Which lines in the records below mention the word "order"? Copy each one out.

----- EXERCISE INPUT

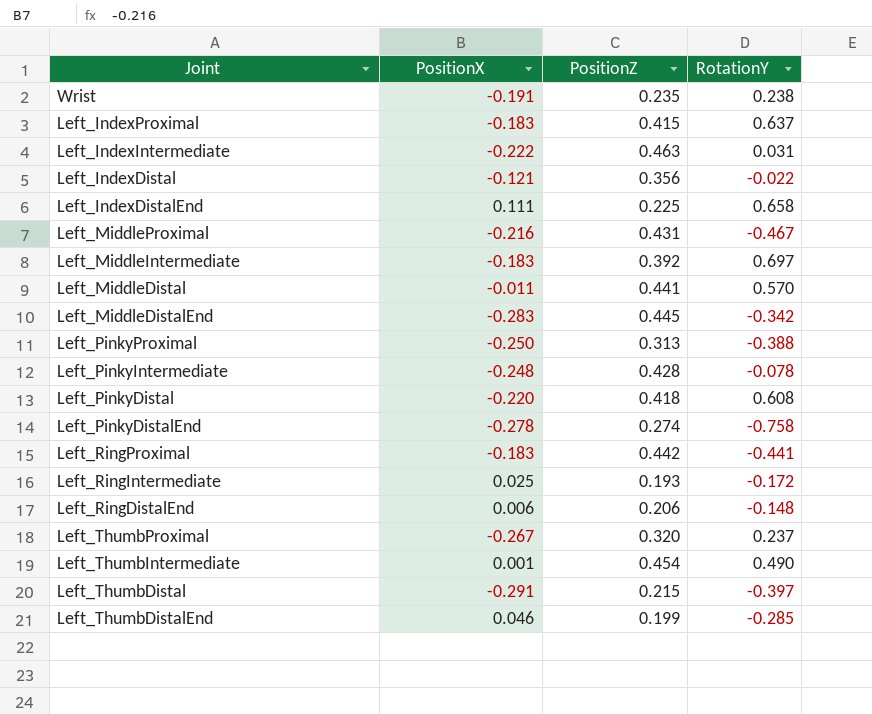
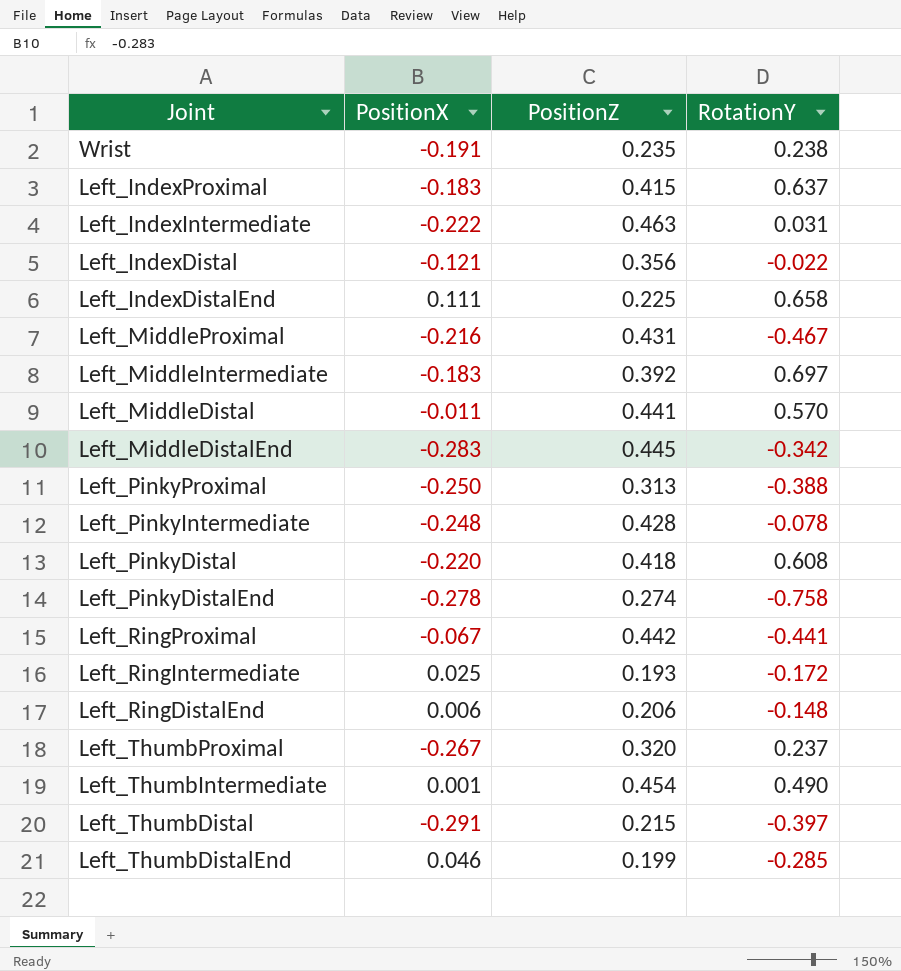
Left_RingProximal | PositionX: -0.183 -> -0.067

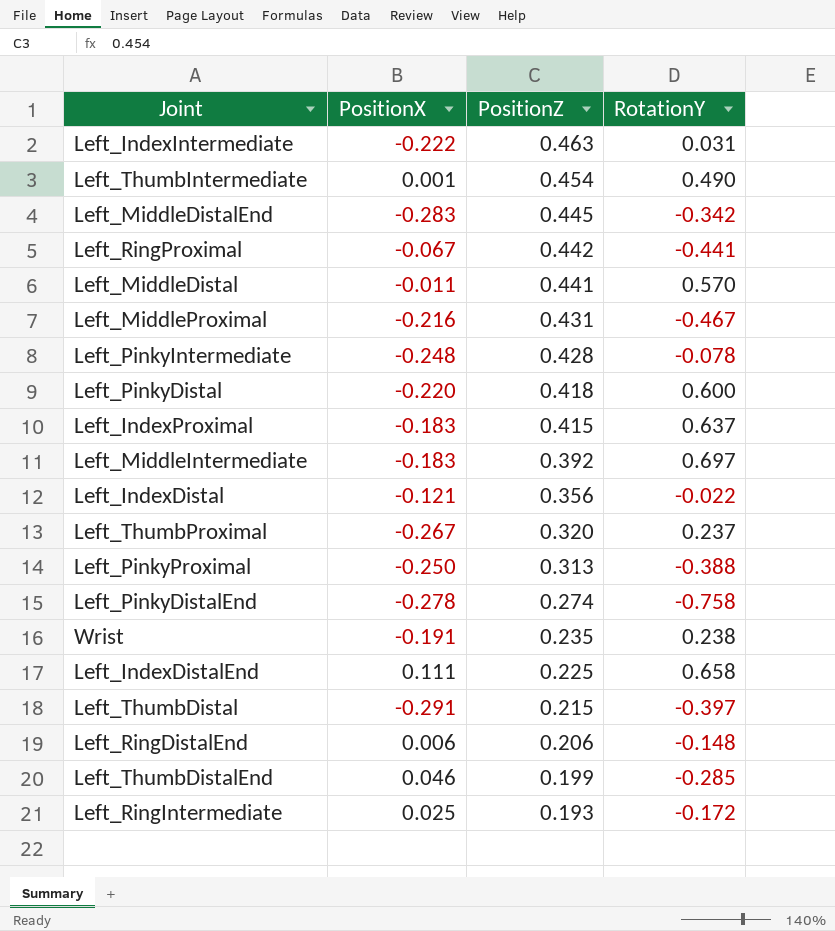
row order: none -> PositionZ descending
Left_PinkyDistal | RotationY: 0.608 -> 0.600

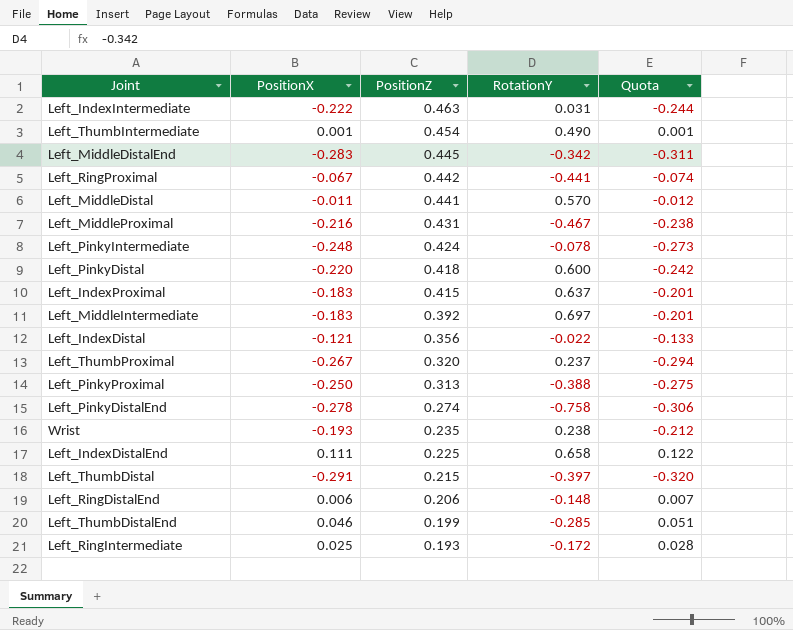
column Quota | formula: none -> [PositionX] * 1.1
Left_PinkyIntermediate | PositionZ: 0.428 -> 0.424
Wrist | PositionX: -0.191 -> -0.193

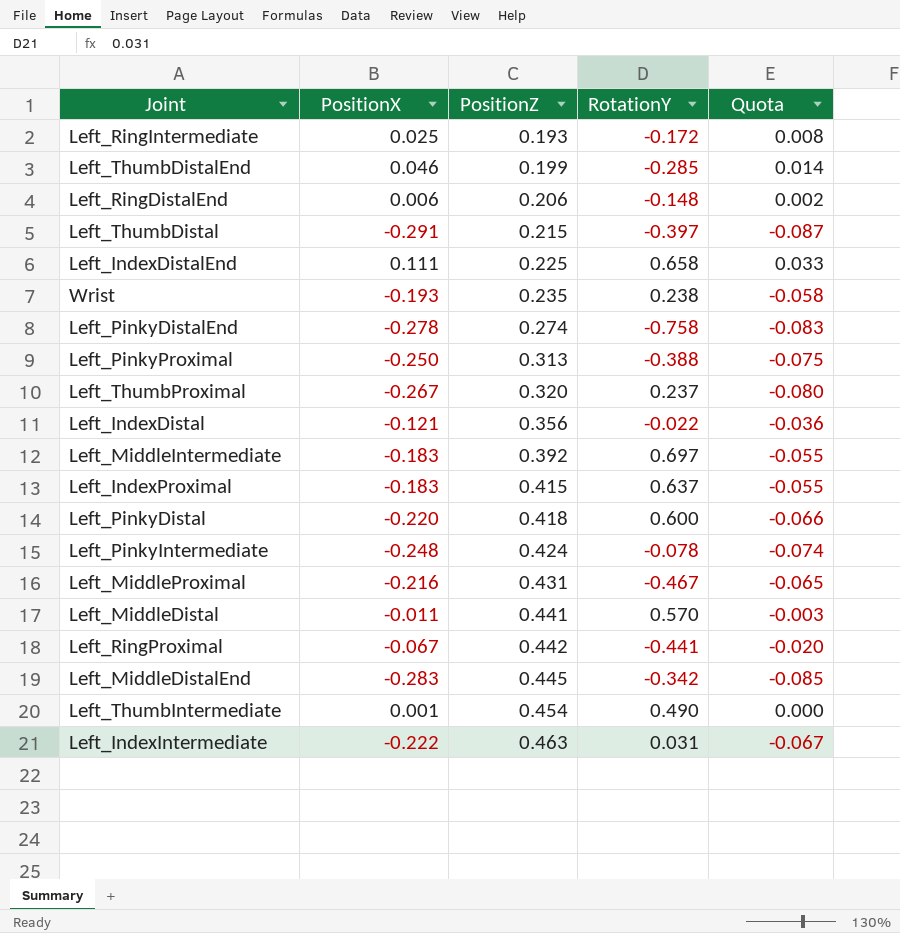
row order: PositionZ descending -> PositionZ ascending
column Quota | formula: [PositionX] * 1.1 -> [PositionX] * 0.3

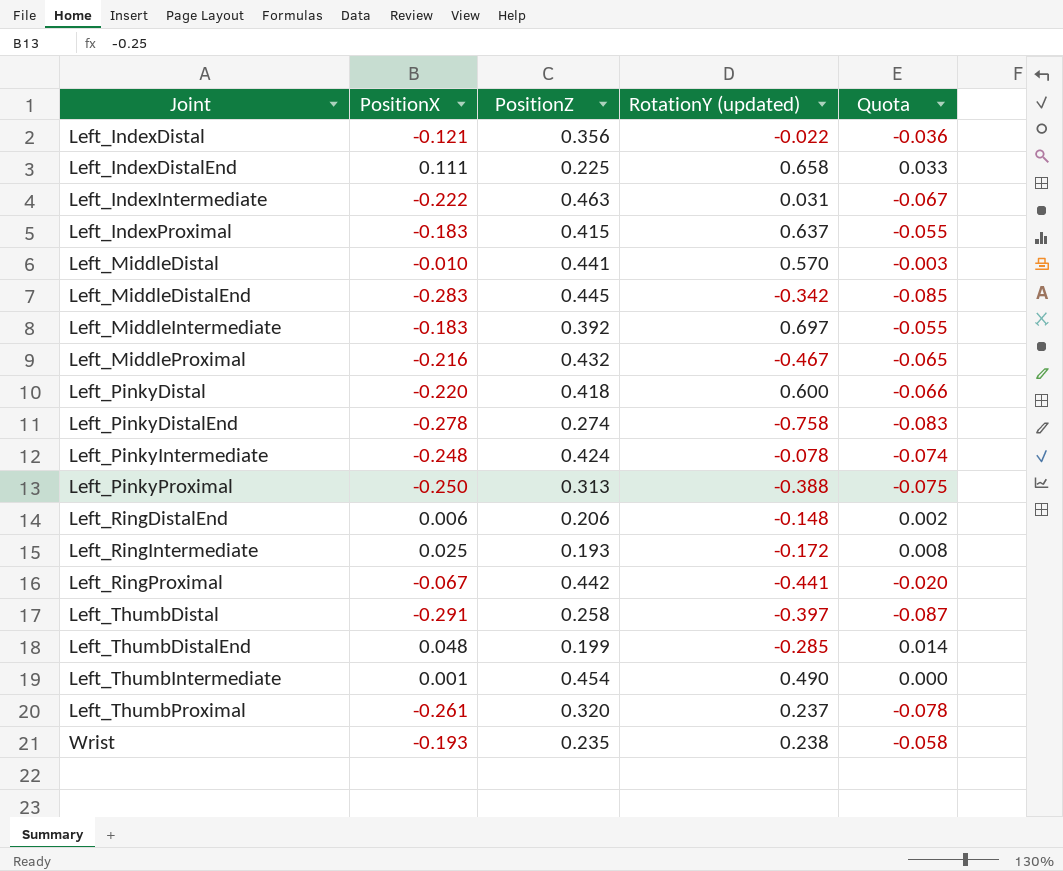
row order: PositionZ ascending -> Joint ascending
column name: RotationY -> RotationY (updated)
Left_MiddleDistal | PositionX: -0.011 -> -0.010
Left_MiddleProximal | PositionZ: 0.431 -> 0.432
Left_ThumbDistal | PositionZ: 0.215 -> 0.258
Left_ThumbDistalEnd | PositionX: 0.046 -> 0.048
Left_ThumbProximal | PositionX: -0.267 -> -0.261
Left_ThumbProximal | Quota: -0.080 -> -0.078

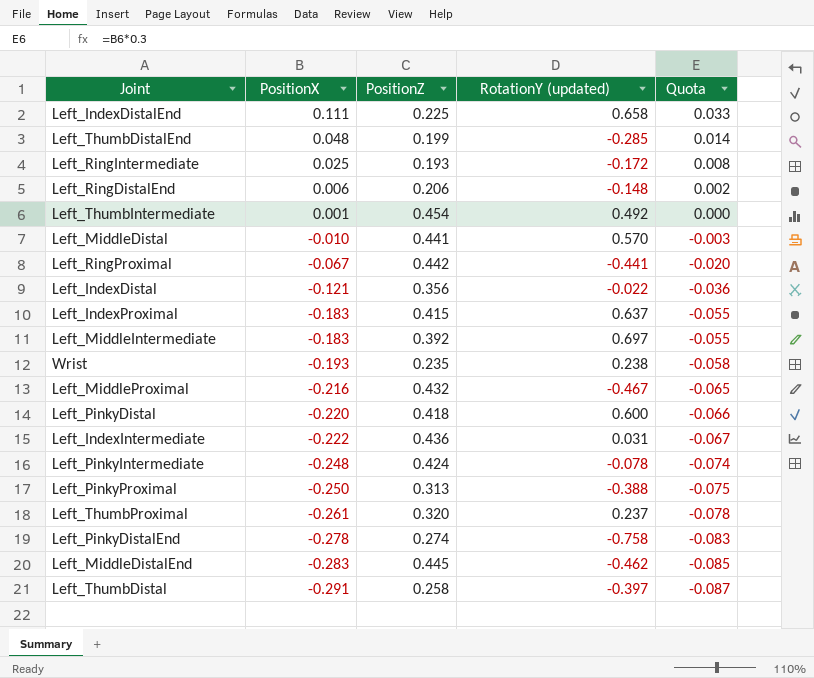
row order: Joint ascending -> PositionX descending
Left_ThumbIntermediate | RotationY (updated): 0.490 -> 0.492
Left_IndexIntermediate | PositionZ: 0.463 -> 0.436
Left_MiddleDistalEnd | RotationY (updated): -0.342 -> -0.462

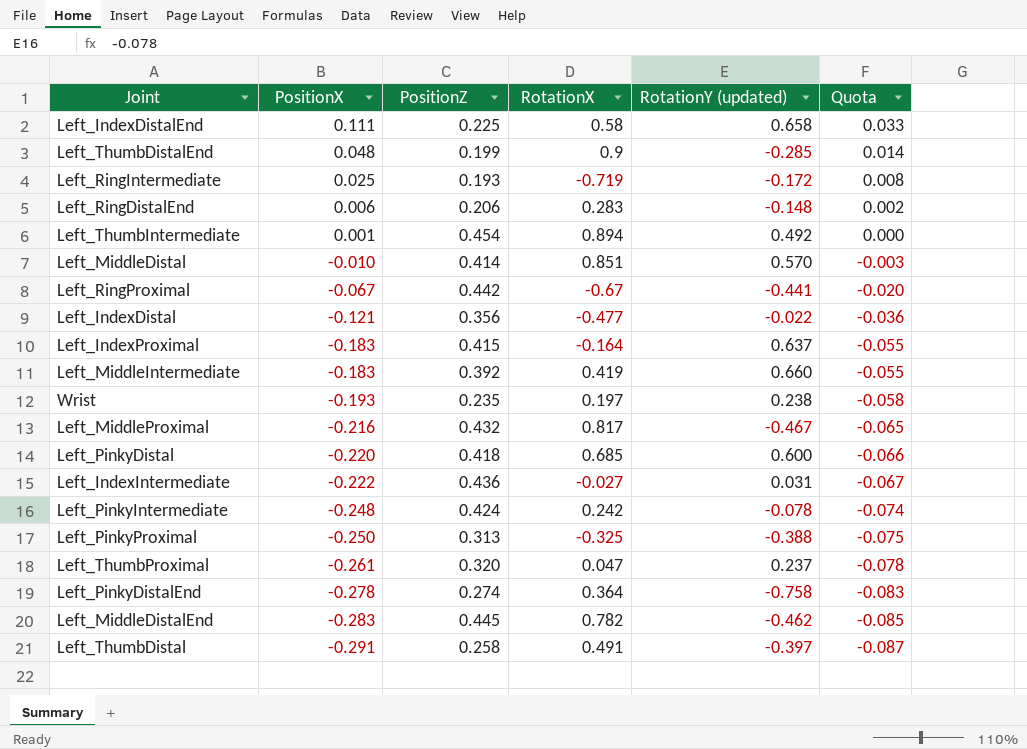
column RotationX | position: none -> 4
Left_MiddleDistal | PositionZ: 0.441 -> 0.414
Left_MiddleIntermediate | RotationY (updated): 0.697 -> 0.660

----------

■ SOLUTION FOR THIS EXERCISE
row order: none -> PositionZ descending
row order: PositionZ descending -> PositionZ ascending
row order: PositionZ ascending -> Joint ascending
row order: Joint ascending -> PositionX descending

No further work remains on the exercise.